De meest opmerkelijke vooruitgang werd echter geboekt op het gebied van energie. Deze sector is verantwoordelijk voor 75% van de wereldwijde uitstoot en het decarboniseren van deze sector biedt de belangrijkste hefboom voor impact. De eindtekst COP28 vermeldt voor het eerst de transitie naar het wegstappen van fossiele brandstoffen. Dit is de eerste keer dat deze expliciet aan bod komen in een COP-overeenkomst na 28 jaar van klimaatonderhandelingen. Historisch, maar onvoldoende vooruitgang – zo luidt het bij sommigen.

De afbouw van fossiele brandstoffen gebeurt immers niet snel genoeg om onze doelstellingen van 1,5° van het Akkoord van Parijs te halen. Anderen zagen het akkoord dan weer als een doorbraak. De consensus gedreven aard van COP-onderhandelingen maakt een akkoord vinden namelijk een uitdaging waardoor zelfs kleine stappen vooruit gewichtig zijn. De complexiteit van de mondiale energie-economie, waarin 85% van de energie nog steeds afkomstig is van fossiele brandstoffen, met een grote vraag van ontwikkelings- en groeilanden, onderstreept het belang van deze stap naar afstemming tussen 198 landen en geeft een gemeenschappelijke taal voor de toekomst.

Tegelijkertijd weerspiegelt het discours over hernieuwbare energie op de COP28 een nieuwe realiteit. Terwijl de onderhandelaars worstelden met de precieze bewoording in verband met fossiele brandstoffen ondergaat de wereld tegelijkertijd een onstuitbare verschuiving naar hernieuwbare energie – gestaafd door de toezegging van 130 landen op COP28 die beloofden hernieuwbare energie te verdrievoudigen en energie efficiëntie te verdubbelen tegen 2030. Hernieuwbare energie, en dan vooral zonne- en windenergie, maakte recent een ongekende groei door, versterkt door de recente crises.

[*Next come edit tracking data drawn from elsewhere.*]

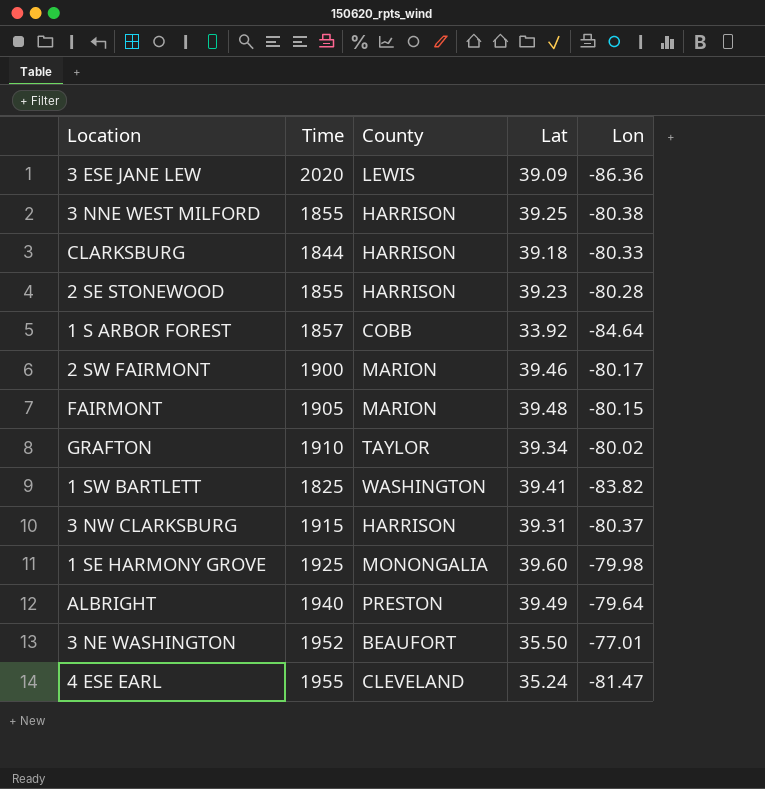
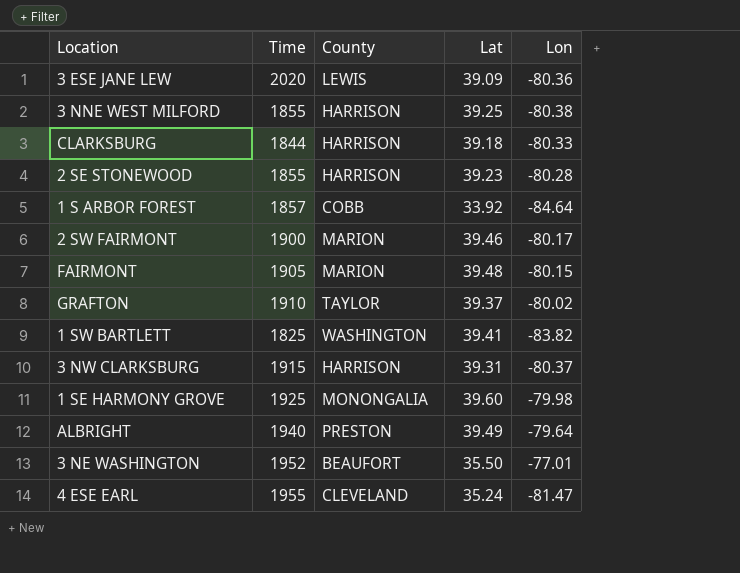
3 ESE JANE LEW | Lon: -86.36 -> -80.36
GRAFTON | Lat: 39.34 -> 39.37

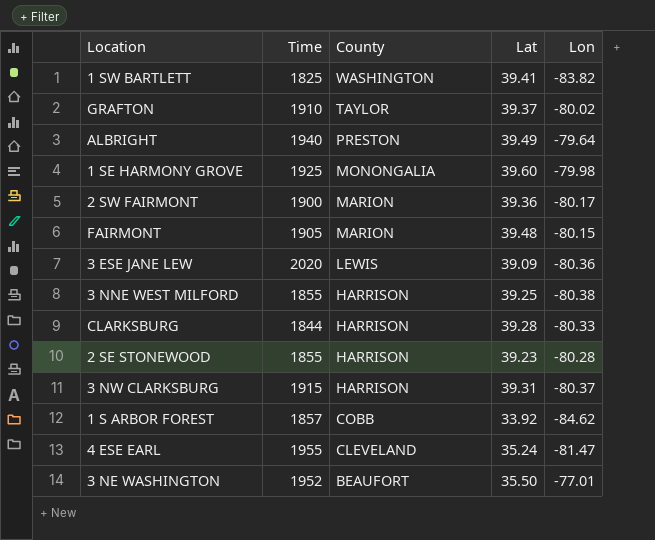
row order: none -> County descending
2 SW FAIRMONT | Lat: 39.46 -> 39.36
CLARKSBURG | Lat: 39.18 -> 39.28
1 S ARBOR FOREST | Lon: -84.64 -> -84.62

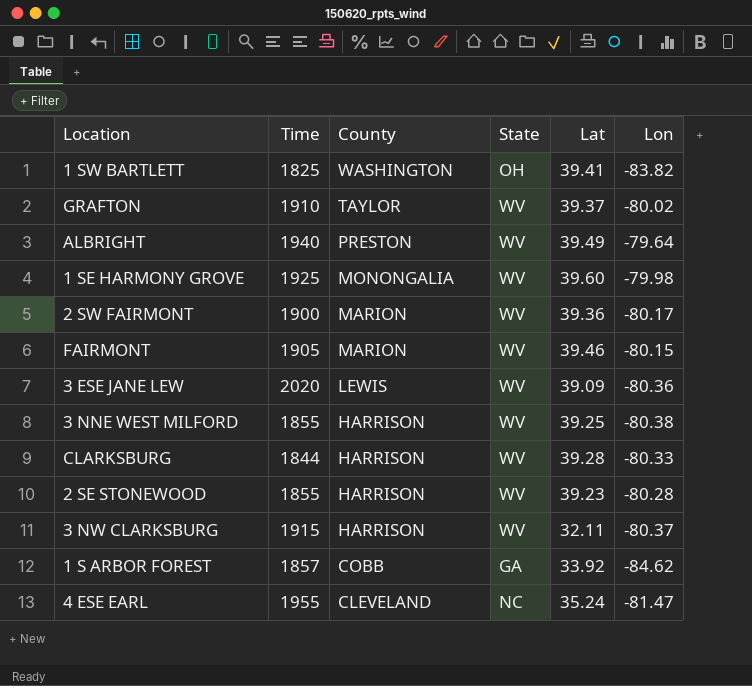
column State | position: none -> 4
row 3 NE WASHINGTON: 1952 | BEAUFORT | 35.50 | -77.01 -> none
FAIRMONT | Lat: 39.48 -> 39.46
3 NW CLARKSBURG | Lat: 39.31 -> 32.11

De investeringen in hernieuwbare energie zijn al enkele jaren hoger dan de investeringen in de infrastructuur voor fossiele brandstoffen. In 2022 kwamen 83% van alle nieuwe elektriciteitscentrales wereldwijd van hernieuwbare energiebronnen. De jaarlijkse capaciteitstoevoegingen zijn tussen 2015 en 2022 meer dan verdubbeld, met een jaarlijkse stijging van ongeveer 11%. Net omwille van die trend is volgens het Internationaal Energieagentschap het verdrievoudigen van de hernieuwbare capaciteit tegen 2030 een ambitieus maar haalbaar doel en een van de meest impactvolle acties die er kan genomen worden om de sector te decarboniseren.

De resultaten en het taalgebruik met betrekking tot hernieuwbare energiebronnen waar tijdens COP28 op is aangedrongen, waren een paar jaar geleden nog ondenkbaar. Dit leidt vandaag tot een krachtig politiek signaal dat een grotere afstemming tussen economie, industrie en politiek bevordert. De vraag is al lang niet meer of er een transitie komt, maar wel hoe snel, hoe wereldwijd en hoe grondig die zal zijn.

Net als in het Stenen Tijdperk, waar verandering meer werd gedreven door technologische vooruitgang dan door de uitputting van stenen, is het momentum voor schone energie na de COP-onderhandelingen voelbaar. Recente crises hebben geleid tot beleidsinitiatieven zoals de Inflationary Reduction Act in de VS en de Europese Green Deal in Europa, samen met nationale doelstellingen en strategieën in invloedrijke landen als China en India. Hoewel dit momentum veelbelovend is, vereist de volgende fase een nauwgezette voorbereiding op het gebied van infrastructuur, beleid en regelgeving, investeringen en financiering op wereldwijde schaal.

De belofte om hernieuwbare energiebronnen te verdrievoudigen tijdens COP28 betekent een paradigmaverschuiving in de energietransitie. Actie en monitoring moeten de volgende stappen zijn om deze belofte waar te maken. Om deze ambitieuze doelstellingen in daden om te zetten, zijn gestroomlijnde vergunningen, versterkte toeleveringsketens, uitgebreide netwerken en vrijgemaakte financiering, vooral in de groeiregio’s van de wereld, noodzakelijk.

COP28 en haar toezegging om hernieuwbare energiebronnen te verdrievoudigen bieden een gemeenschappelijke taal om dit momentum naar het volgende niveau te tillen, waarbij actie en monitoring zullen moeten dienen als de essentiële volgende stappen in de richting van een duurzame energietoekomst.